• PROBLEM STATEMENT: Exactly as they appear below, repeat the lines from the one with "width: 732px ->" through the one with "Cruise é um". Drop every picture.

• MATERIAL FOR THE TASK:
▼▼▼

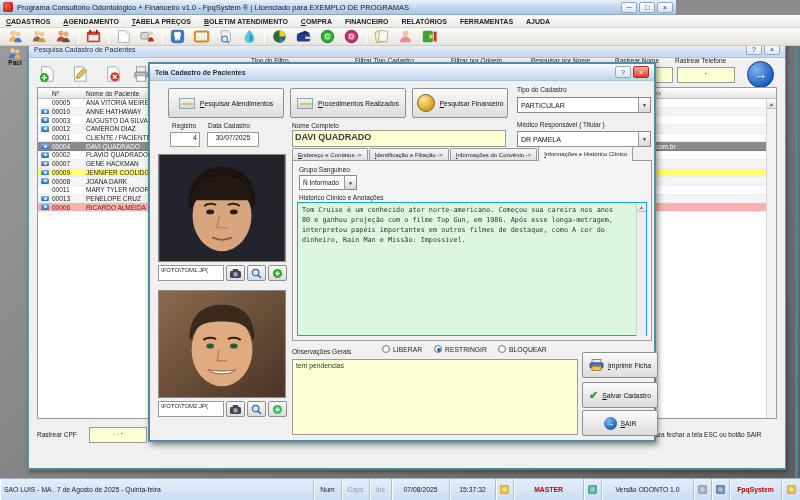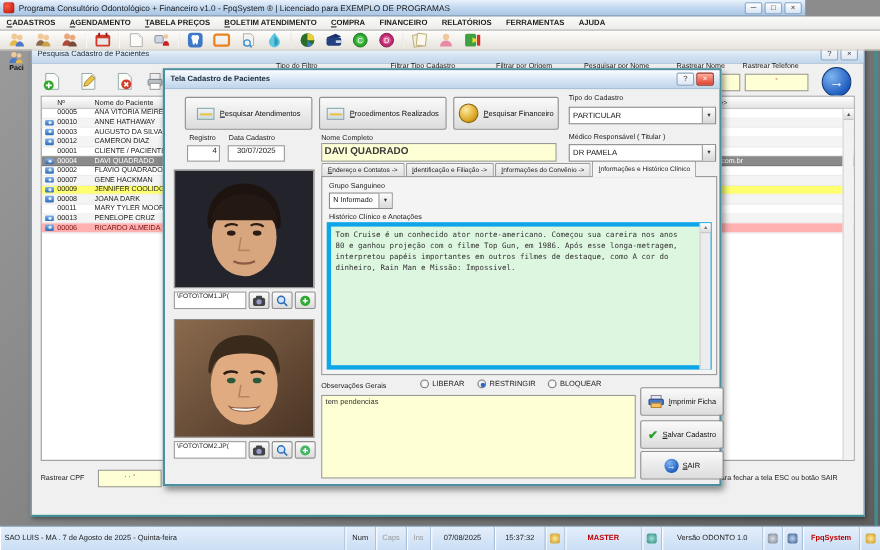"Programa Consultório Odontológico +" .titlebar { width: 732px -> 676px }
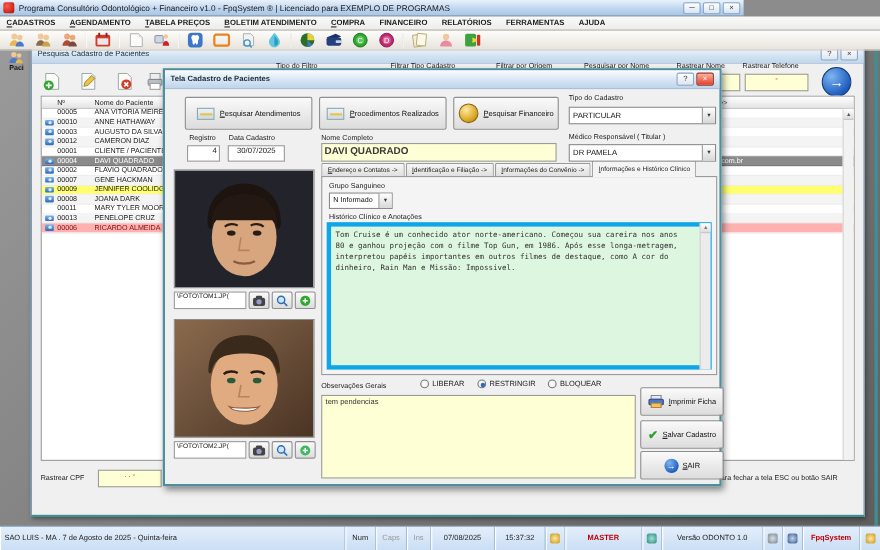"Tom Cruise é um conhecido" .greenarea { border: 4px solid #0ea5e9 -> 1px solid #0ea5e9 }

▲▲▲
▼▼▼

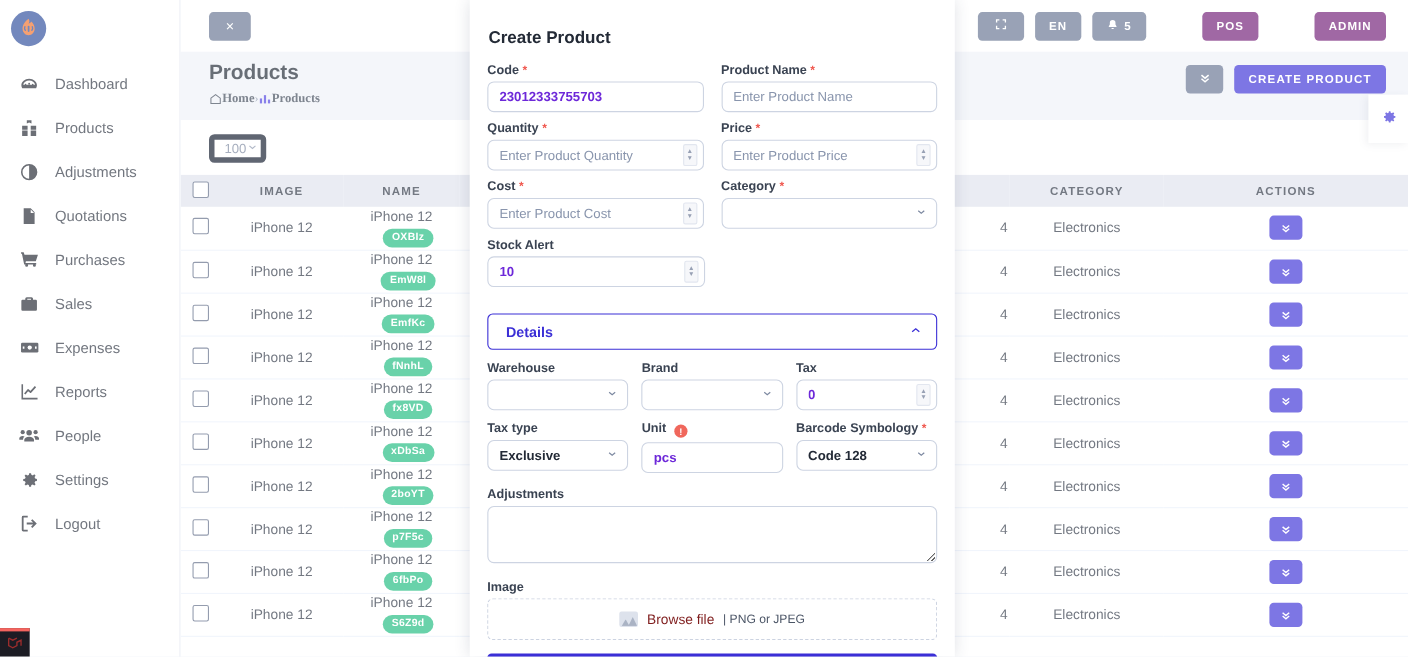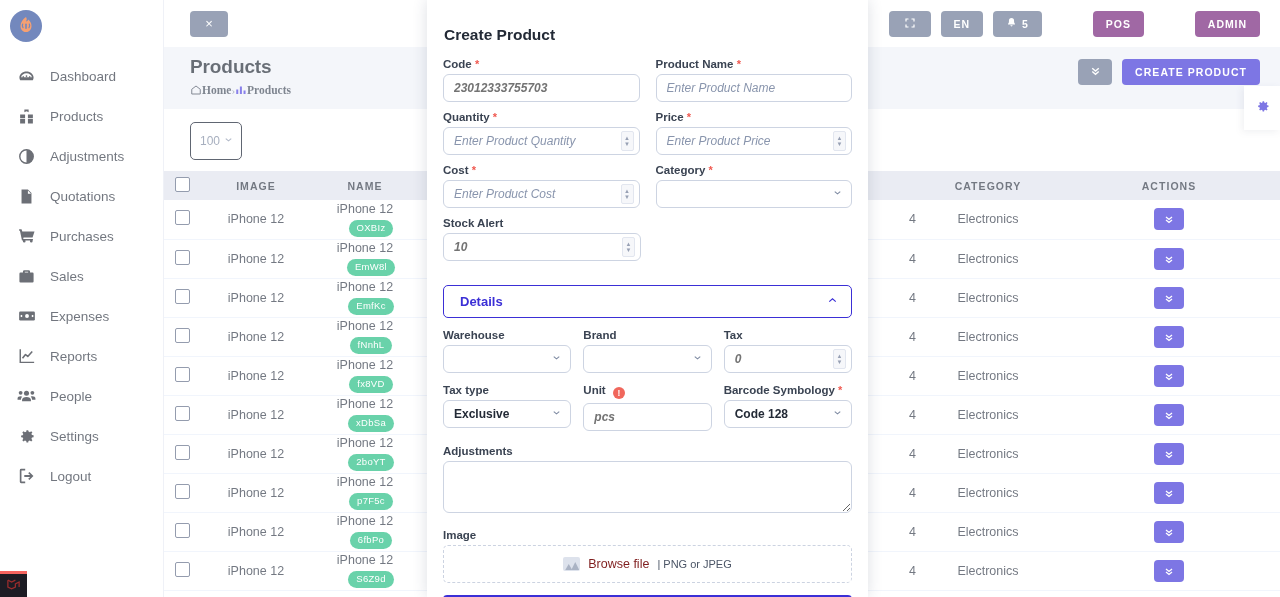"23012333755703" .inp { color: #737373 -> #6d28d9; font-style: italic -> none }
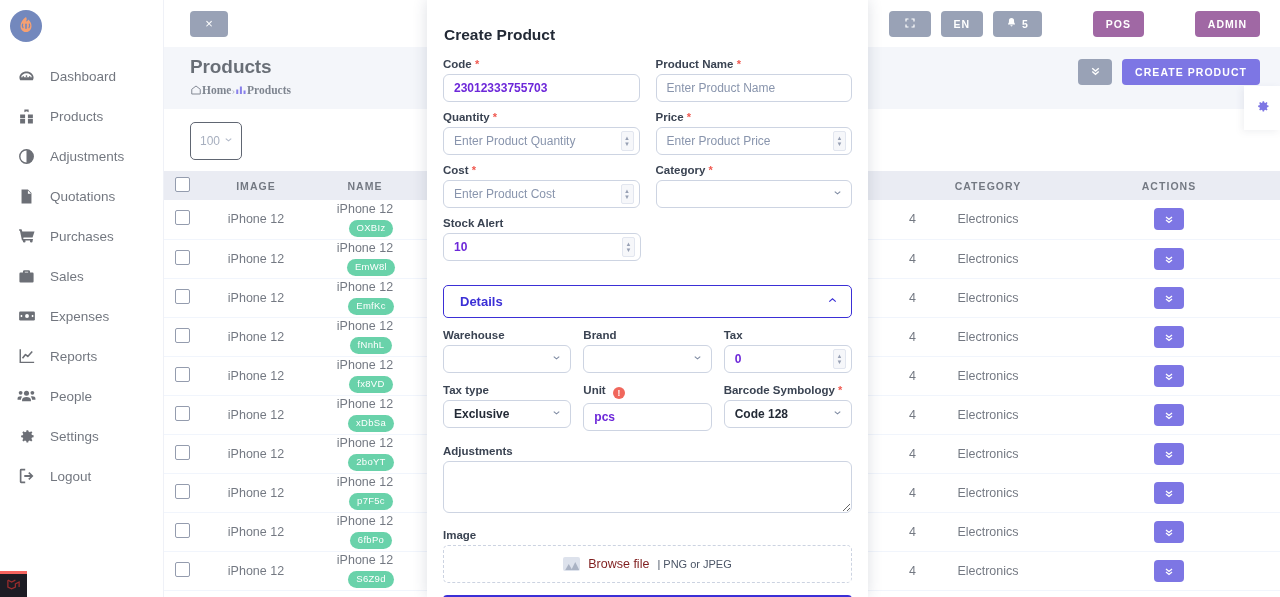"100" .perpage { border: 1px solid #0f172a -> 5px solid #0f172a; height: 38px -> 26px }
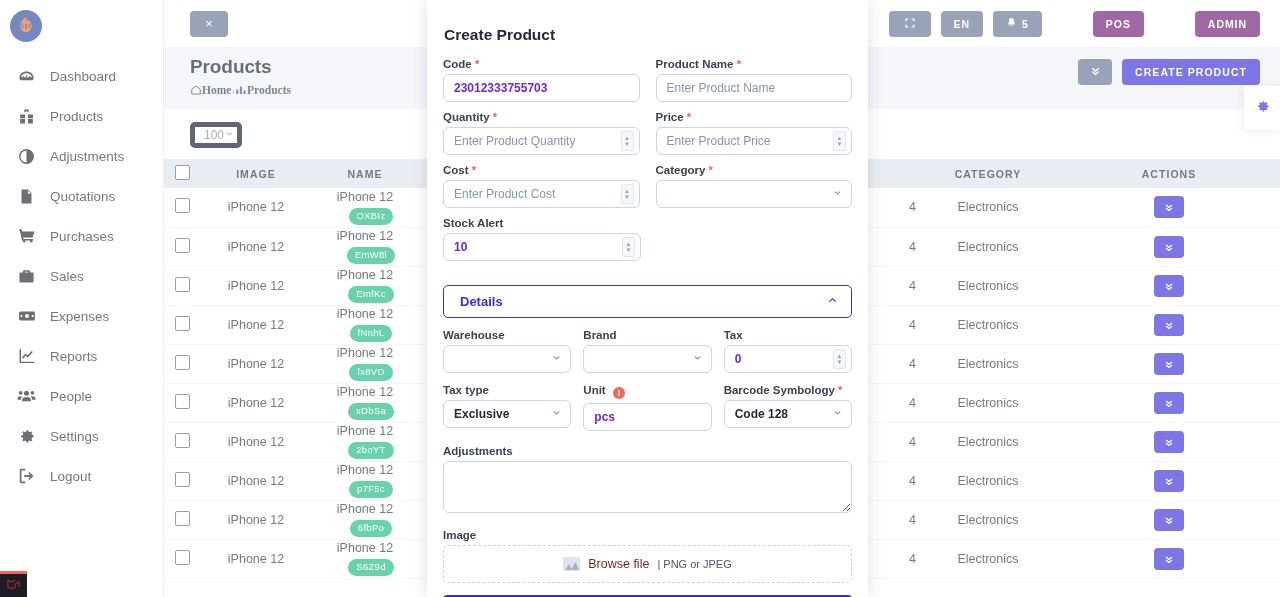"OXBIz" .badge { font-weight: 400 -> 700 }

▲▲▲
▼▼▼

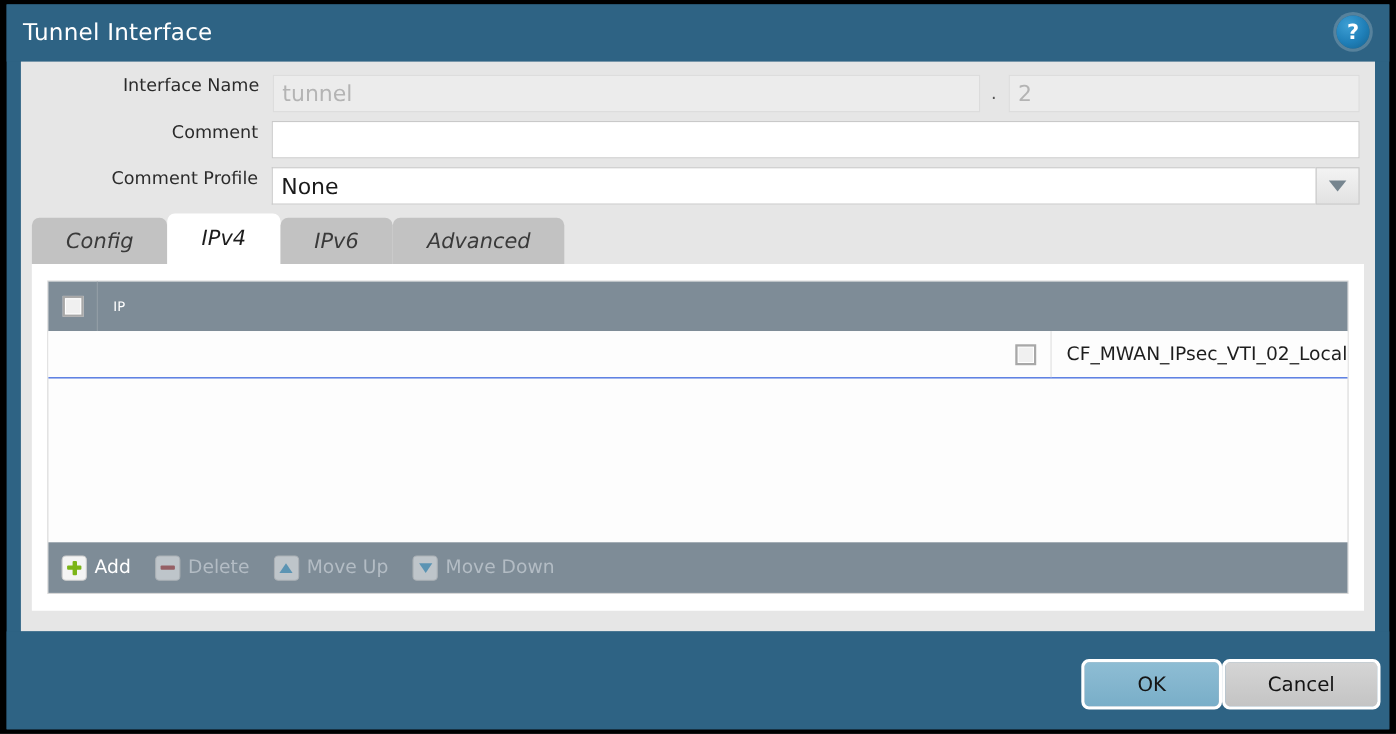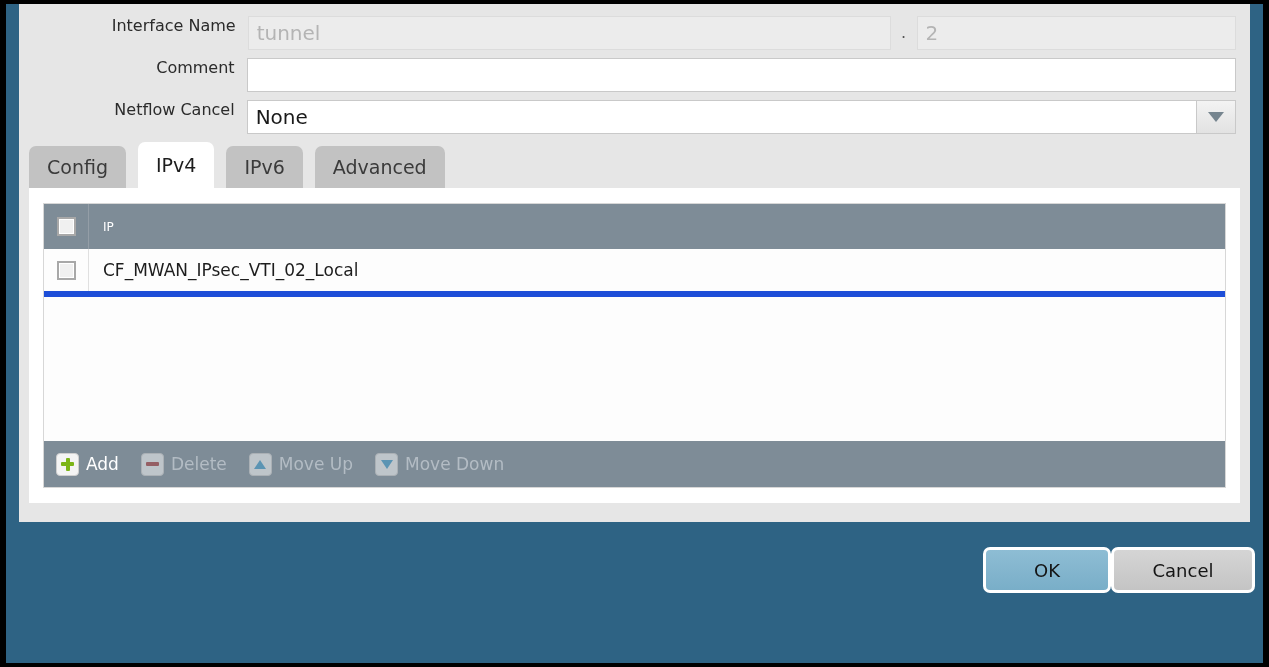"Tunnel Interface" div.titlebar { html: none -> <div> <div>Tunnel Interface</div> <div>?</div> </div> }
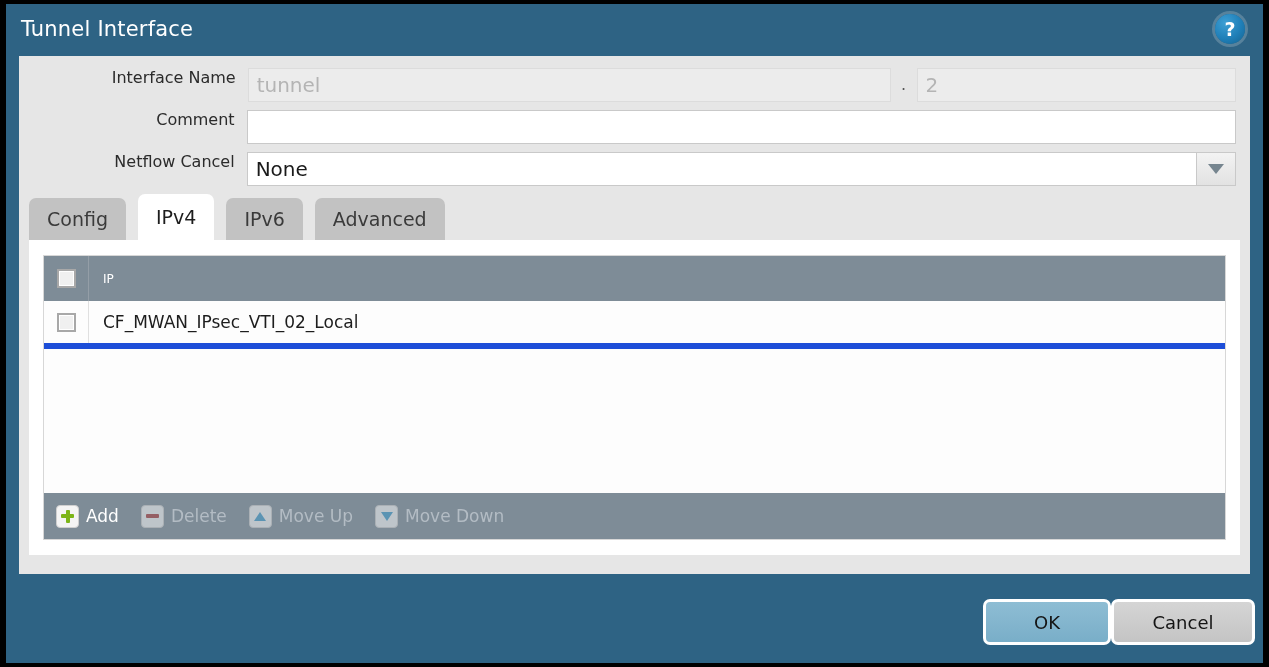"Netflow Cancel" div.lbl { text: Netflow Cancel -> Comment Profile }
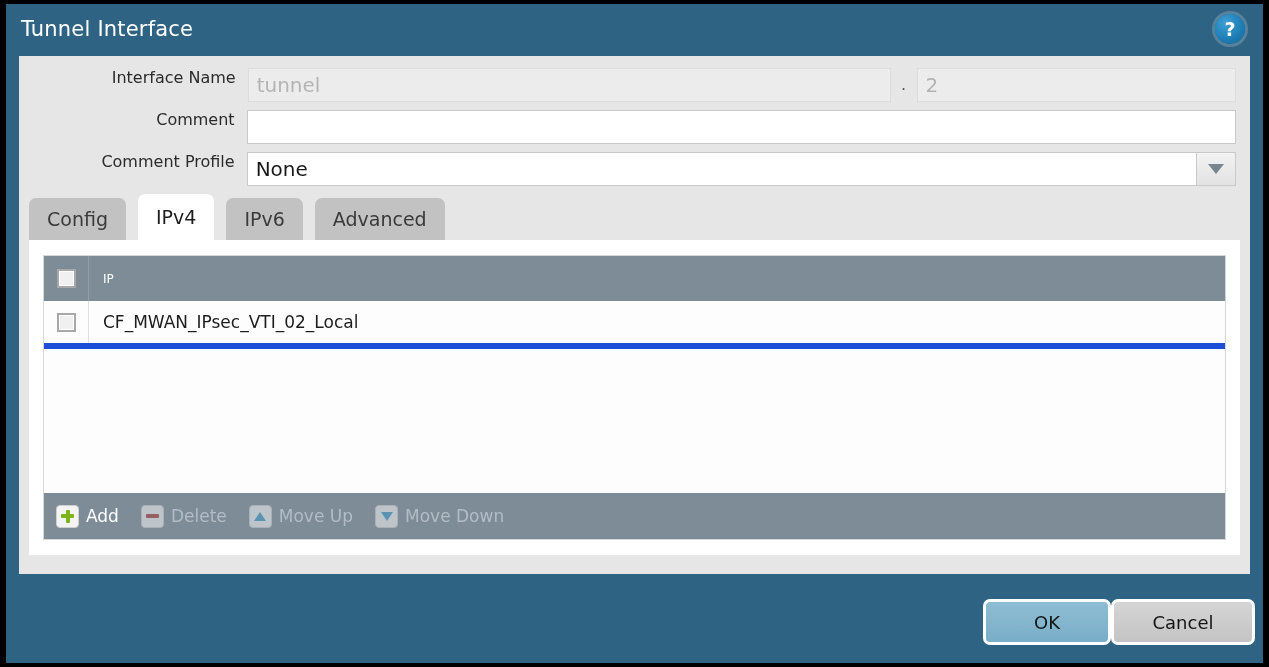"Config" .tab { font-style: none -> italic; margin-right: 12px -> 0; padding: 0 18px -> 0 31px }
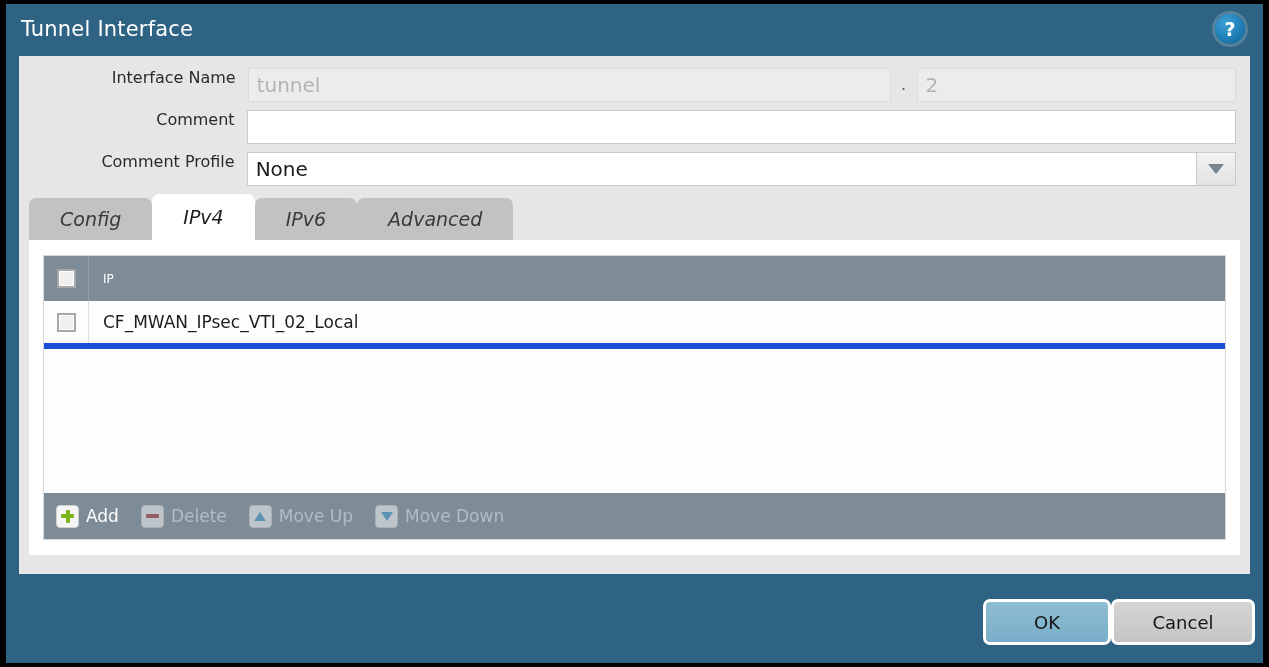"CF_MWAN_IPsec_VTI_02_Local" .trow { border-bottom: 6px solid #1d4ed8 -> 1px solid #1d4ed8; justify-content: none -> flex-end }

▲▲▲

• OUTPUT OF THE EXERCISE:
"Programa Consultório Odontológico +" .titlebar { width: 732px -> 676px }
"Tom Cruise é um conhecido" .greenarea { border: 4px solid #0ea5e9 -> 1px solid #0ea5e9 }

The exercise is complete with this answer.